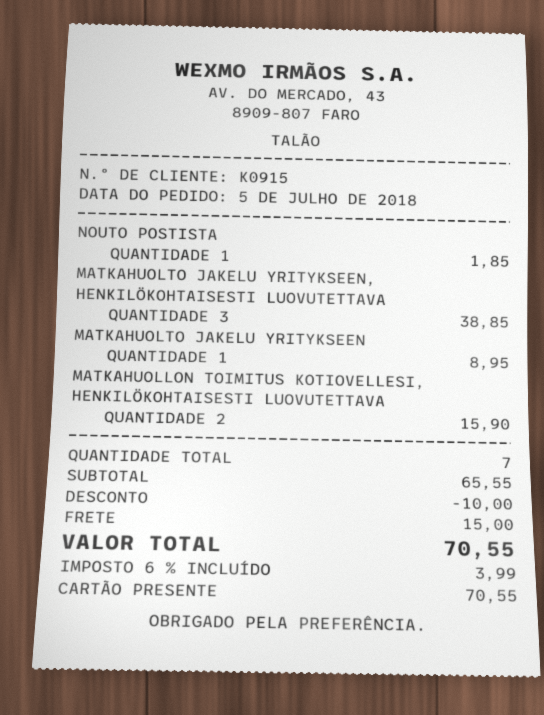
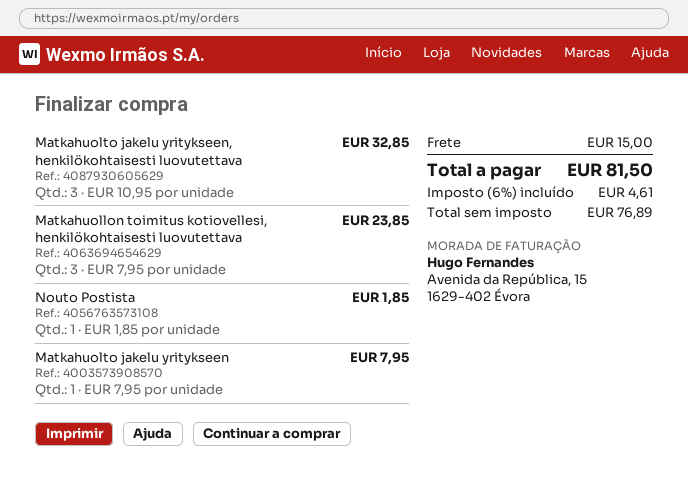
MATKAHUOLTO JAKELU YRITYKSEEN, HENKILÖKOHTAISESTI LUOVUTETTAVA: 3 for 38.85 -> 3 for 32.85
MATKAHUOLTO JAKELU YRITYKSEEN: 1 for 8.95 -> 1 for 7.95
MATKAHUOLLON TOIMITUS KOTIOVELLESI, HENKILÖKOHTAISESTI LUOVUTETTAVA: 2 for 15.90 -> 3 for 23.85
discount: 10.00 -> none
tax: 6% = 3.99 -> 6% = 4.61
total: 70.55 -> 81.50

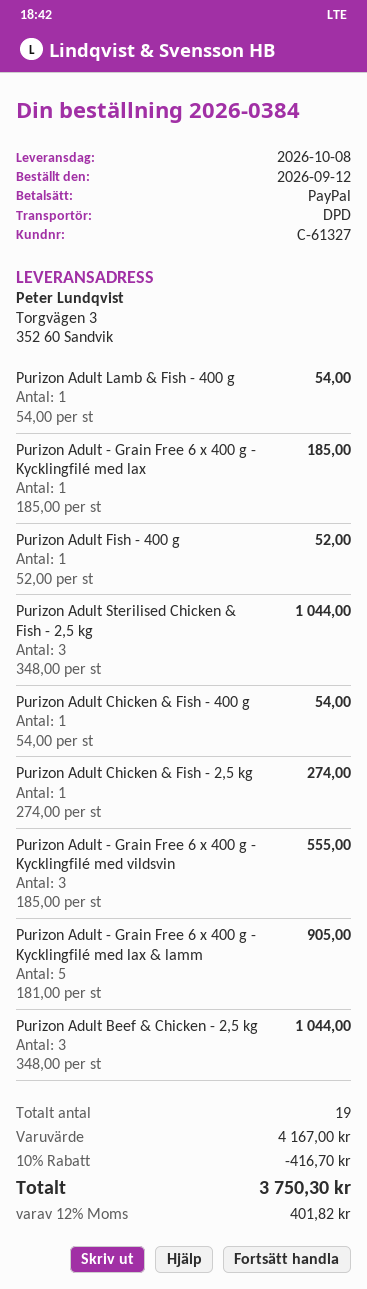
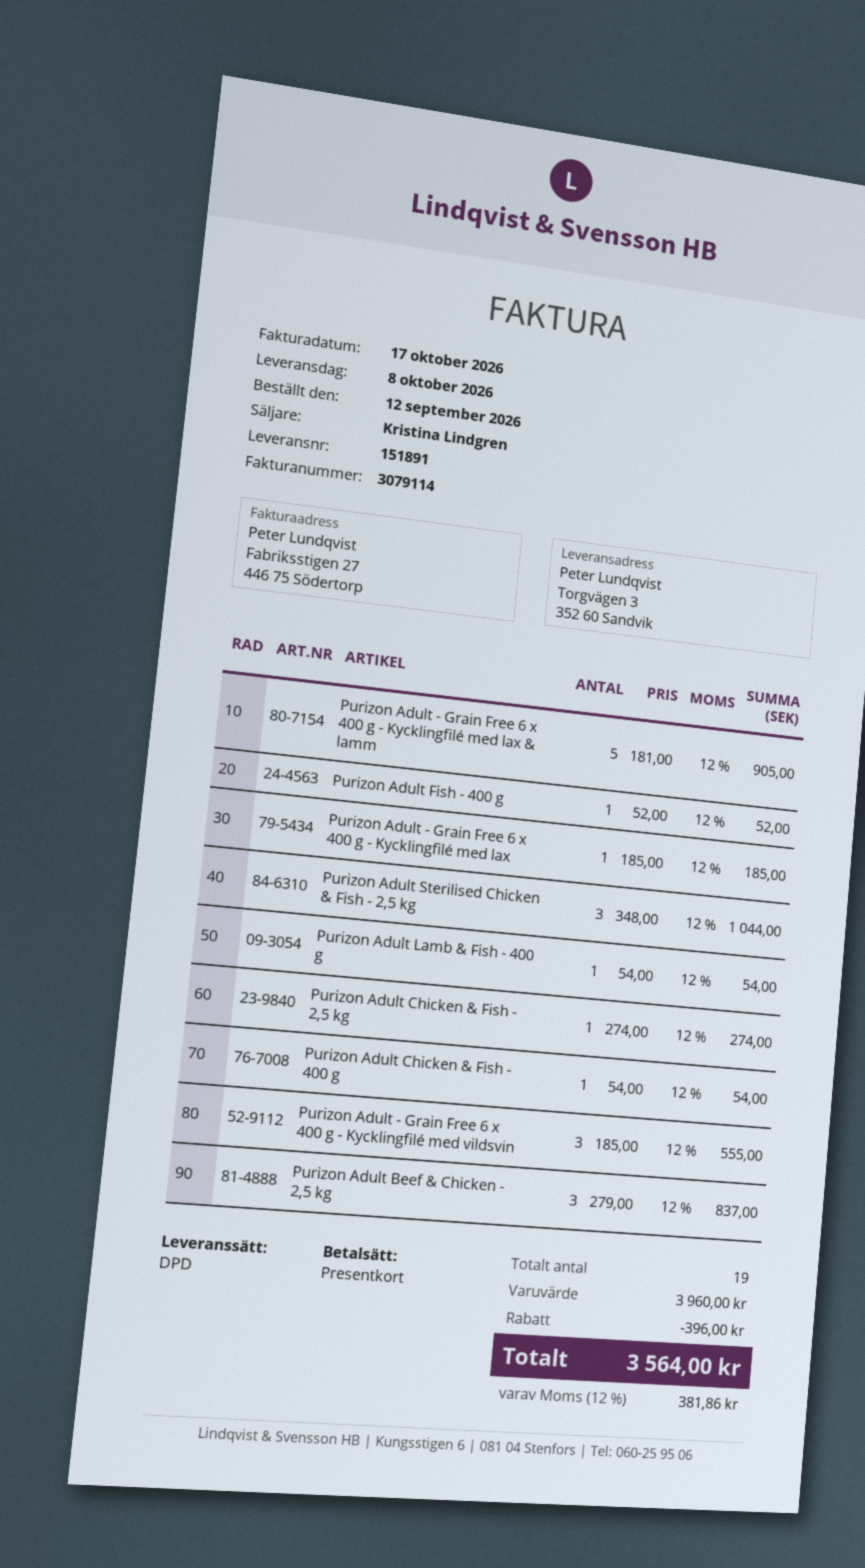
payment method: PayPal -> gift card
Purizon Adult Beef & Chicken - 2,5 kg: 3 x 348.00 = 1044.00 -> 3 x 279.00 = 837.00
subtotal: 4167.00 -> 3960.00
discount: 416.70 -> 396.00
tax: 12% = 401.82 -> 12% = 381.86
total: 3750.30 -> 3564.00

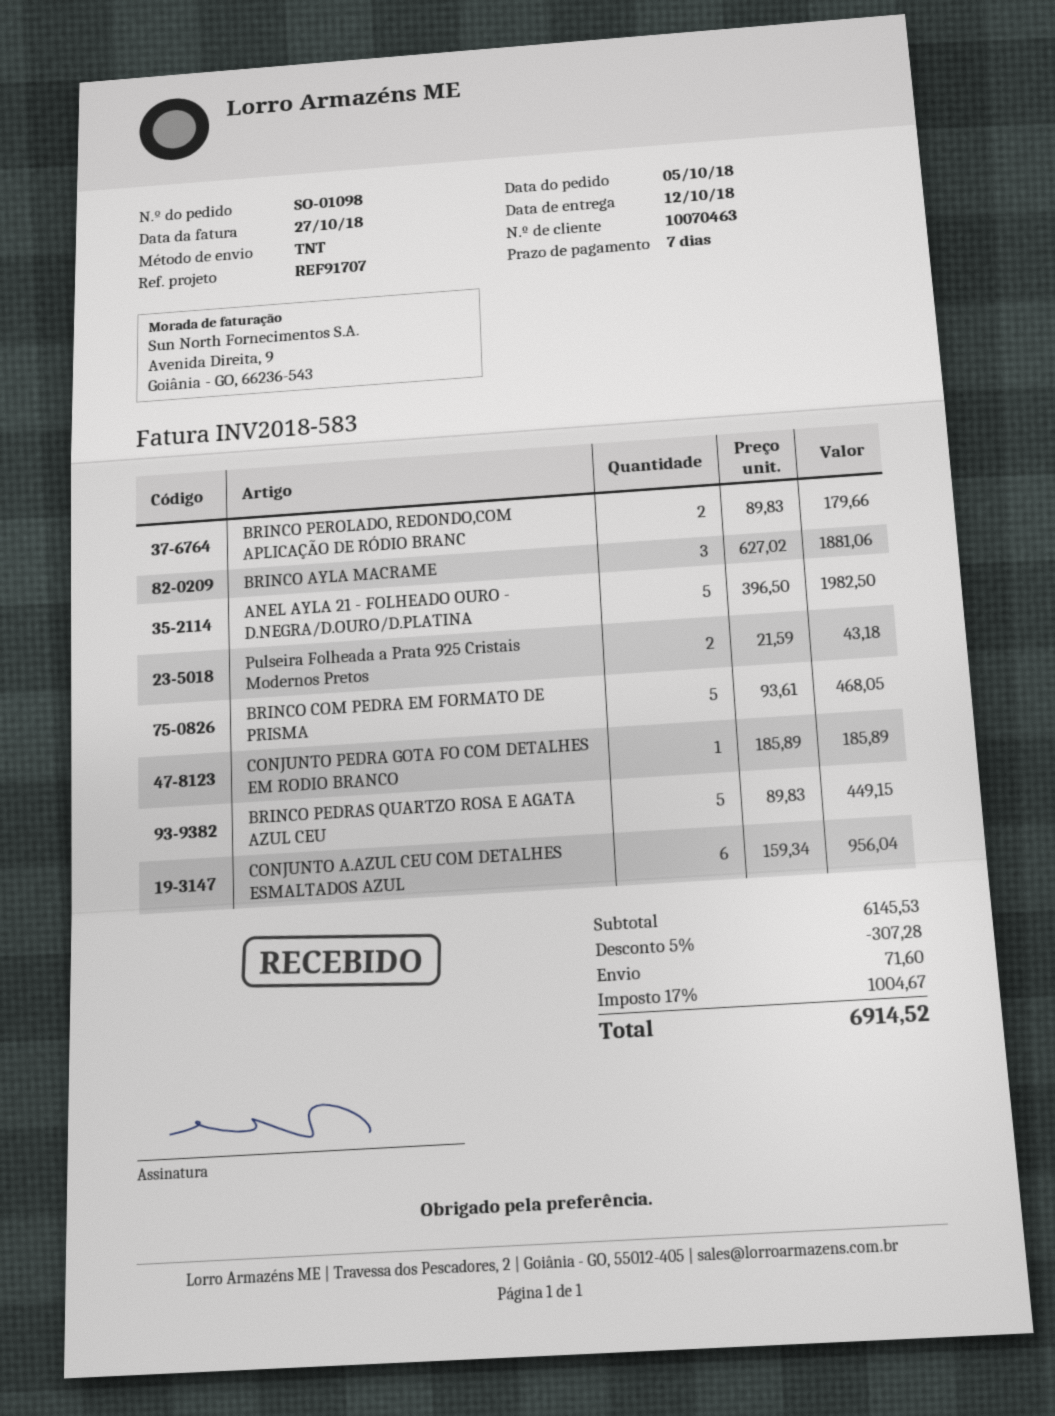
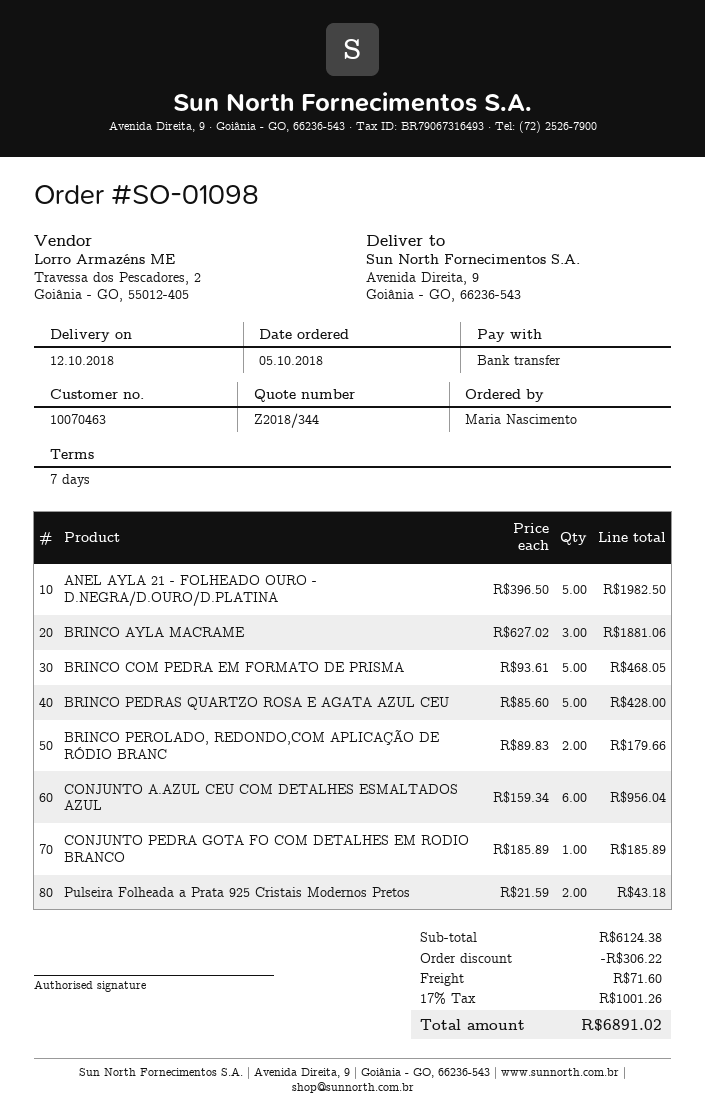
BRINCO PEDRAS QUARTZO ROSA E AGATA AZUL CEU: 5 x 89.83 = 449.15 -> 5 x 85.60 = 428.00
subtotal: 6145.53 -> 6124.38
discount: 307.28 -> 306.22
tax: 17% = 1004.67 -> 17% = 1001.26
total: 6914.52 -> 6891.02

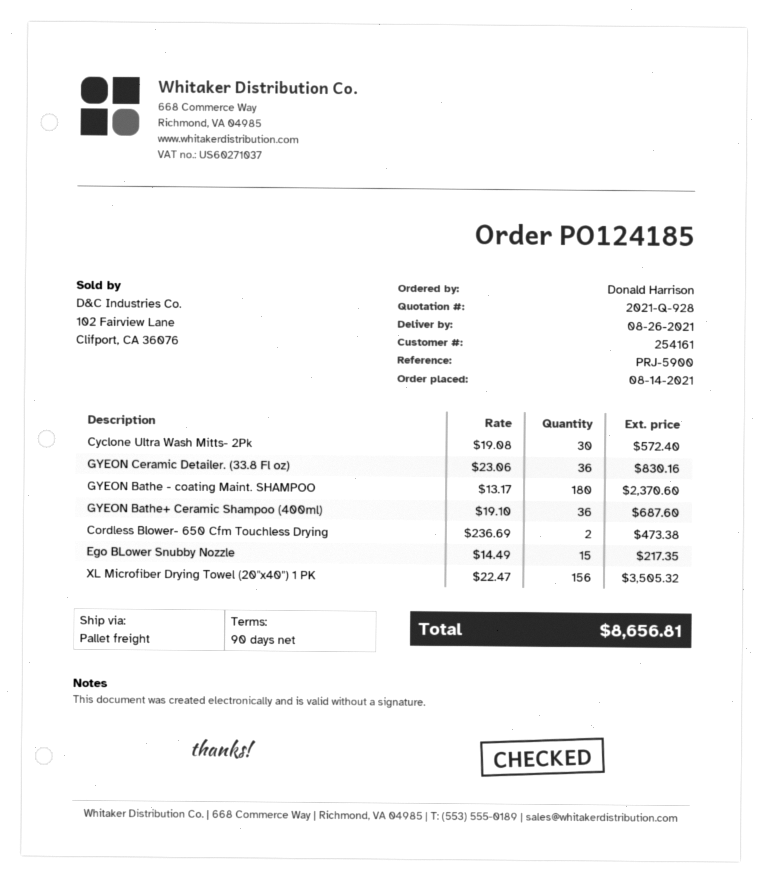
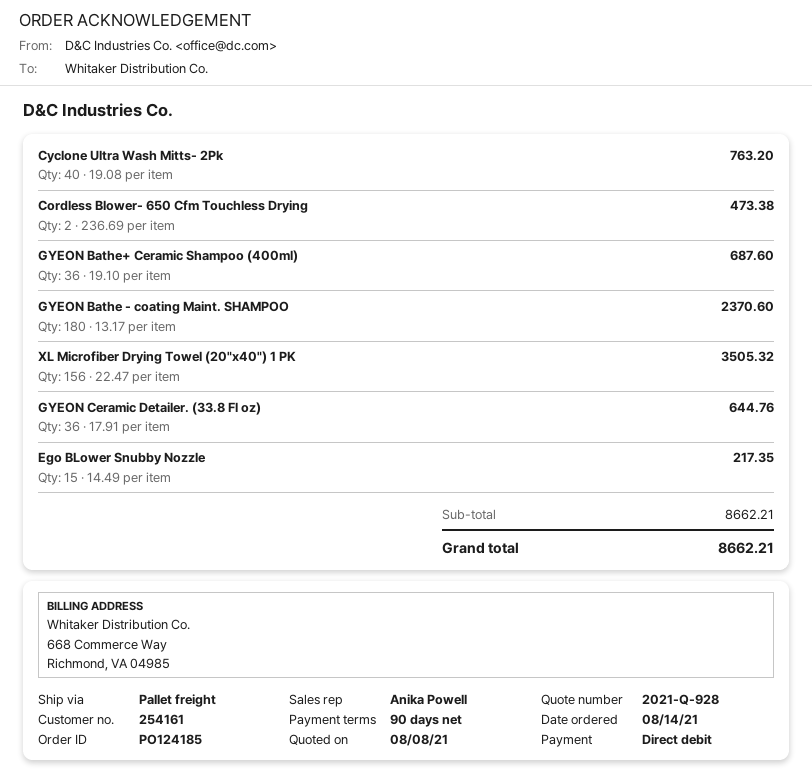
Cyclone Ultra Wash Mitts- 2Pk: 30 x 19.08 = 572.40 -> 40 x 19.08 = 763.20
GYEON Ceramic Detailer. (33.8 Fl oz): 36 x 23.06 = 830.16 -> 36 x 17.91 = 644.76
total: 8656.81 -> 8662.21

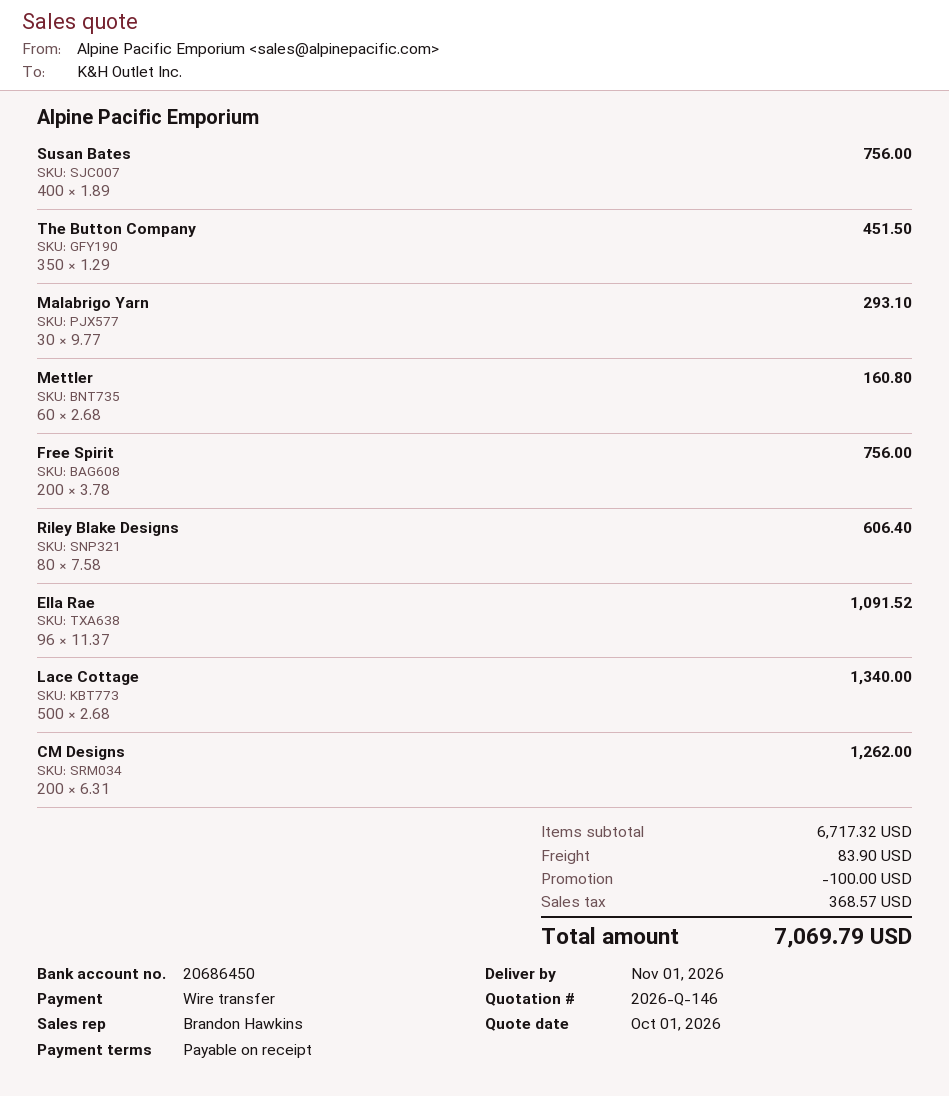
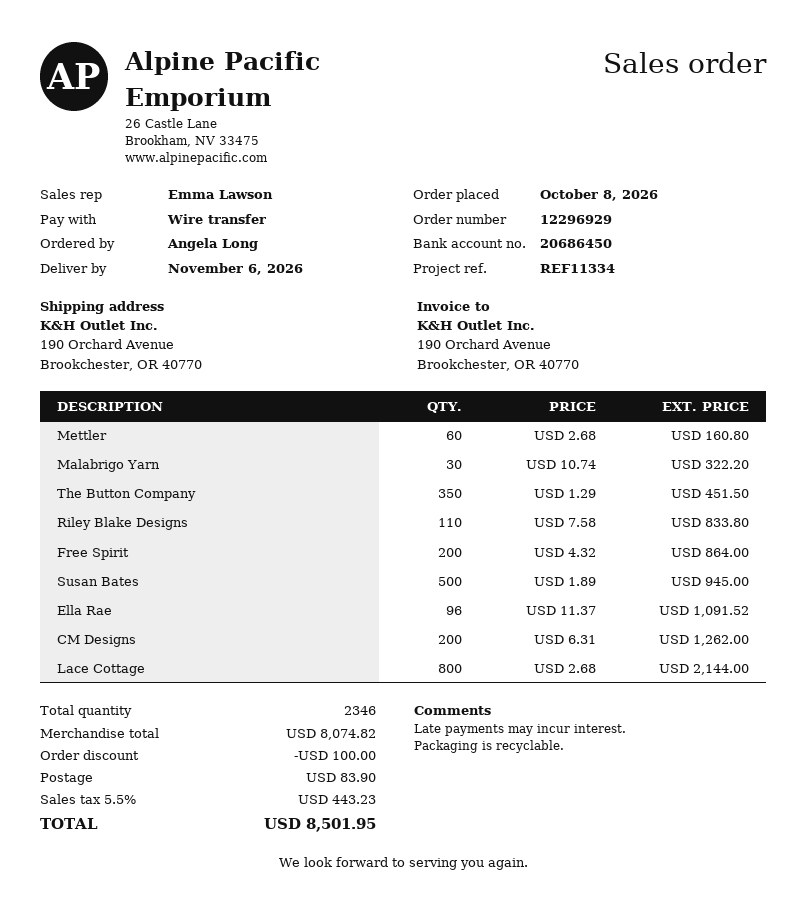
delivery date: 2026-11-01 -> 2026-11-06
sales rep: Brandon Hawkins -> Emma Lawson
Susan Bates: 400 x 1.89 = 756.00 -> 500 x 1.89 = 945.00
Malabrigo Yarn: 30 x 9.77 = 293.10 -> 30 x 10.74 = 322.20
Free Spirit: 200 x 3.78 = 756.00 -> 200 x 4.32 = 864.00
Riley Blake Designs: 80 x 7.58 = 606.40 -> 110 x 7.58 = 833.80
Lace Cottage: 500 x 2.68 = 1340.00 -> 800 x 2.68 = 2144.00
subtotal: 6717.32 -> 8074.82
tax: 368.57 -> 443.23
total: 7069.79 -> 8501.95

____________________

_Exercise objective:_ Would you set down each line of the data exactly, with no images included?

_Task answer:_
MATKAHUOLTO JAKELU YRITYKSEEN, HENKILÖKOHTAISESTI LUOVUTETTAVA: 3 for 38.85 -> 3 for 32.85
MATKAHUOLTO JAKELU YRITYKSEEN: 1 for 8.95 -> 1 for 7.95
MATKAHUOLLON TOIMITUS KOTIOVELLESI, HENKILÖKOHTAISESTI LUOVUTETTAVA: 2 for 15.90 -> 3 for 23.85
discount: 10.00 -> none
tax: 6% = 3.99 -> 6% = 4.61
total: 70.55 -> 81.50

payment method: PayPal -> gift card
Purizon Adult Beef & Chicken - 2,5 kg: 3 x 348.00 = 1044.00 -> 3 x 279.00 = 837.00
subtotal: 4167.00 -> 3960.00
discount: 416.70 -> 396.00
tax: 12% = 401.82 -> 12% = 381.86
total: 3750.30 -> 3564.00

BRINCO PEDRAS QUARTZO ROSA E AGATA AZUL CEU: 5 x 89.83 = 449.15 -> 5 x 85.60 = 428.00
subtotal: 6145.53 -> 6124.38
discount: 307.28 -> 306.22
tax: 17% = 1004.67 -> 17% = 1001.26
total: 6914.52 -> 6891.02

Cyclone Ultra Wash Mitts- 2Pk: 30 x 19.08 = 572.40 -> 40 x 19.08 = 763.20
GYEON Ceramic Detailer. (33.8 Fl oz): 36 x 23.06 = 830.16 -> 36 x 17.91 = 644.76
total: 8656.81 -> 8662.21

delivery date: 2026-11-01 -> 2026-11-06
sales rep: Brandon Hawkins -> Emma Lawson
Susan Bates: 400 x 1.89 = 756.00 -> 500 x 1.89 = 945.00
Malabrigo Yarn: 30 x 9.77 = 293.10 -> 30 x 10.74 = 322.20
Free Spirit: 200 x 3.78 = 756.00 -> 200 x 4.32 = 864.00
Riley Blake Designs: 80 x 7.58 = 606.40 -> 110 x 7.58 = 833.80
Lace Cottage: 500 x 2.68 = 1340.00 -> 800 x 2.68 = 2144.00
subtotal: 6717.32 -> 8074.82
tax: 368.57 -> 443.23
total: 7069.79 -> 8501.95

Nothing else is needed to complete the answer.